The relationship between price and mileage for cars in different age groups, indicating the partial relationship between price and mileage holding age constant.

Figure 10.2: The relationship between price and mileage for cars in different age groups, indicating the partial relationship between price and mileage holding age constant.

The most intuitive way to hold age constant is to look at the relationship between price and mileage for a subset of the cars; include only those cars of a given age. This is shown in Figure 10.2. The cars have been divided into age groups (less than 2 years old, between 3 and 4 years old, etc.) and the data for each group has been plotted separately together with the best fitting linear model for the cars in that group. From the figure it’s easy to see that the slope of the fitted models for each group is shallower than the slope fitted to all the cars combined. Instead of the price falling by about 10 cents per mile as it does for all the cars combined, within the 4-8 year old group the price decrease is only about 7 cents per mile, and only 3 cents per mile for cars older than 8 years.

By looking at the different age groups individually, you are holding age approximately constant in your model. The relationship you find in this way between price and mileage is a partial relationship. Of course, there are other variables that you didn’t hold constant. So, to be precise, you should describe the relationship you found as a partial relationship with respect to age.

10.3 Models and Partial Relationships

Models make it easy to estimate the partial relationship between a response variable and an explanatory variable, holding one or more covariates constant.

The first step is to fit a model using both the explanatory variable and the covariates that you want to hold constant.
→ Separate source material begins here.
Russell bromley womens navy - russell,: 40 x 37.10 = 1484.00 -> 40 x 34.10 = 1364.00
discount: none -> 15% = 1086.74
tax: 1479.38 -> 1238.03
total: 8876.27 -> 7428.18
For example, to find the partial relationship between car price and miles driven, holding age constant, fit the model price ~ mileage+age. For the car-price data from Figure 10.1, this gives the model formula

price = 21330 - 0.077 × mileage - 538 × age

The second step is to interpret this model as a partial relationship between price and mileage holding age constant. A simple way to do this is to plug in some particular value for age, say 1 year. With this value plugged in, the formula for price as a function of mileage becomes

price = 21330 - 0.077 × mileage - 538 × 1 = 20792 - 0.077 × mileage

The partial relationship is that price goes down by 0.077 dollars per mile, holding age constant.
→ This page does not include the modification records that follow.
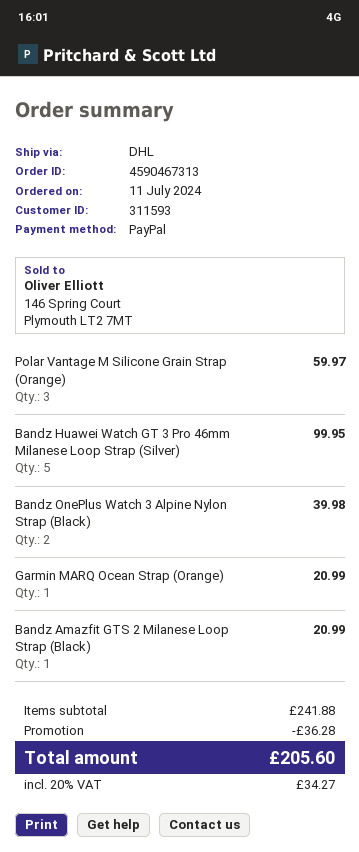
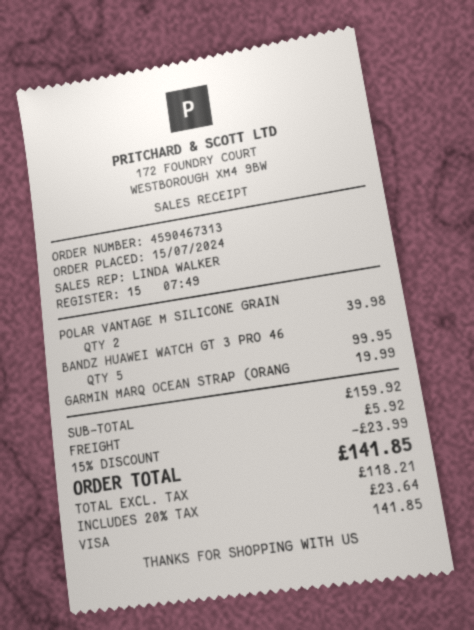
order date: 2024-07-11 -> 2024-07-15
payment method: PayPal -> Visa
Polar Vantage M Silicone Grain Strap (Orange): 3 for 59.97 -> 2 for 39.98
Bandz OnePlus Watch 3 Alpine Nylon Strap (Black): 2 for 39.98 -> none
Garmin MARQ Ocean Strap (Orange): 1 for 20.99 -> 1 for 19.99
Bandz Amazfit GTS 2 Milanese Loop Strap (Black): 1 for 20.99 -> none
subtotal: 241.88 -> 159.92
discount: 36.28 -> 23.99
shipping: none -> 5.92
tax: 20% = 34.27 -> 20% = 23.64
total: 205.60 -> 141.85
Note the use of the phrase “estimate the partial relationship” in the first paragraph of this section. The model you fit creates a representation of the system you are studying that incorporates both the variable of interest and the covariates in explaining the response values. In this mathematical representation, it’s easy to hold the covariates constant. If you don’t include the covariate in the model, you can’t hold it constant and so you can’t estimate the partial relationship between the response and the variable of interest while holding the covariate constant. But even when you do include the covariates in your model, there is a legitimate question of whether your model is a faithful reflection of reality; holding a covariate constant in a model is not the same thing as holding it constant in the real world. These issues, which revolve around the idea of the causal relationship between the covariate and the response, are discussed in Chapter 18.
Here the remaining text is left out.